### YOUR INSTRUCTIONS
Look through the material below. Return exactly the lines from the one with "[9,323,120,343] Subtotal: $7.34" through the one with "[41,573,303,591] 112 customers", both included.

### PROVIDED INFORMATION
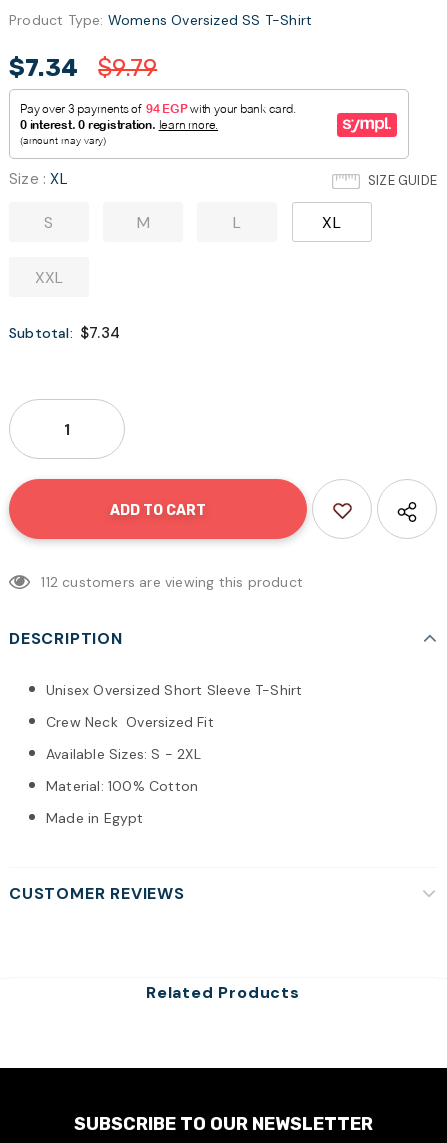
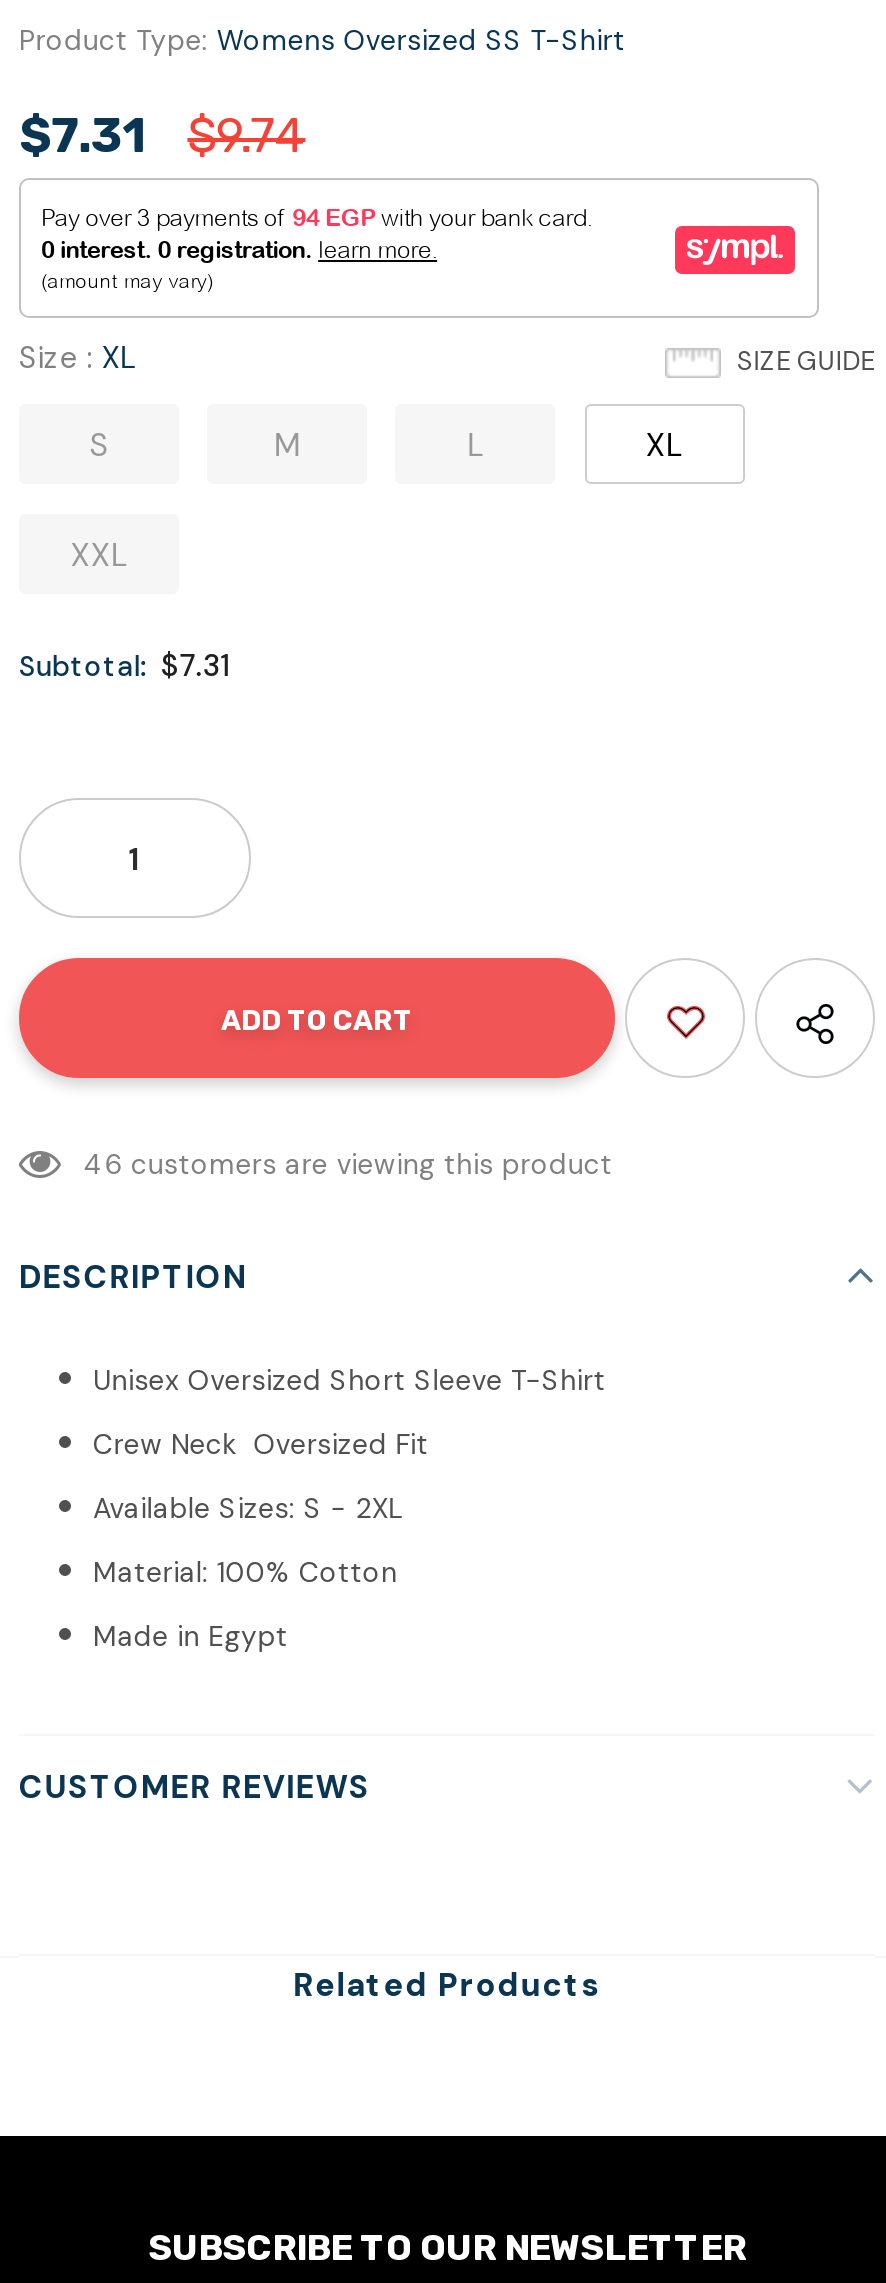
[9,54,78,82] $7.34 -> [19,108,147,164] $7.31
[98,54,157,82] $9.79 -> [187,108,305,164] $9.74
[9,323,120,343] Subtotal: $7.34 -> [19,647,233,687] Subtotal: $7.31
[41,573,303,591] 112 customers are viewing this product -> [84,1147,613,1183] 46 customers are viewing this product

* * *

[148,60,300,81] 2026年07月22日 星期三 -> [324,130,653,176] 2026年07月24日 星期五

### SOLUTION TO THIS TASK
[9,323,120,343] Subtotal: $7.34 -> [19,647,233,687] Subtotal: $7.31
[41,573,303,591] 112 customers are viewing this product -> [84,1147,613,1183] 46 customers are viewing this product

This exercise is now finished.